A 71-year-old Rohingya man who died on the weekend has posthumously tested positive for COVID-19, becoming the first resident of crowded refugee camps in southeastern Bangladesh known to have succumbed to the disease, health officials said Tuesday.
The grim milestone came less than three weeks after the first Rohingya refugee tested positive for coronavirus. By Tuesday, the number of Rohingya infected at the camps had increased to 29.
“The old man was admitted to a health center at the Kutupalong camp after suffering from coronavirus symptoms on May 30 and died that night,” Dr. Abu Toha M.R.H. Bhuiyan, health coordinator of the Refugee, Relief and Rehabilitation Commission (RRRC), told BenarNews.
“Doctors collected a sample for testing and the result was found to be positive today.”
Nine members of the man’s family have been placed in isolation and are being monitored, Dr. Toha said, joining close to 200 other Rohingya in quarantine due to exposure to infected people.

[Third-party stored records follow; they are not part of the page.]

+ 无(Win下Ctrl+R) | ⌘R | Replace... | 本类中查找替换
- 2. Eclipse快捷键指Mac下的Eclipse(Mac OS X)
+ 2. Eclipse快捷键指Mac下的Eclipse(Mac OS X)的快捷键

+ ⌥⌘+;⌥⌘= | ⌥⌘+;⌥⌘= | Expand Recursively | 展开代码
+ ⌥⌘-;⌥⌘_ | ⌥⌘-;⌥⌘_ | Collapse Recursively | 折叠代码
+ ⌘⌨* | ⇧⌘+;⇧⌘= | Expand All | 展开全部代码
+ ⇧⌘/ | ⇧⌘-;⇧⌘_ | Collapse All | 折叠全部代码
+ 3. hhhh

A neighbor said the deceased man had long suffered from high blood pressure and kidney complaints.
“Nobody realized that he was suffering from coronavirus. The news came as a shock to us,” Mohammad Shafi, a Rohingya school teacher, told AFP.
“In recent weeks a lot of people in the camps are suffering from fever, headache and body pain. But most think they got sick because of the change of weather. They don’t bother to get tested for coronavirus,” he was quoted as saying.
New spike in cases nationwide
Authorities say they have taken extensive precautions to contain infections in the refugee camps, which are home to more than 1.1 million Rohingya. Most of them fled from neighboring Myanmar following a military crackdown in August 2017.
With the support of international agencies and relief groups, the government is preparing facilities containing 1,900 beds to treat potential Rohingya patients. About 8,500 hand-washing centers have been set up at camp entrances, said Saikat Biswas, a spokesman for the Inter Sector Coordination Group, which oversees humanitarian aid to refugees in southeast Bangladesh.
Across Bangladesh, COVID-19 infections and deaths have been increasing sharply, even as the government on Sunday allowed businesses and offices to reopen on a limited scale, and mass transit to operate with social distancing protocols. Only educational institutions remain closed.
Steadily rising daily infection rates nationwide hit a new high of 2,911 on Tuesday, bringing the cumulative tally to 52,445.
Meanwhile, 37 new deaths brought the overall COVID-19 death toll to 709, according to a daily update from Nasima Sultana of the Directorate General of Health Services.
Globally, more than 6.3 million people had been infected by COVID-19 and more than 377,000 had died as of Tuesday, according to data compiled by disease experts at U.S.-based Johns Hopkins University.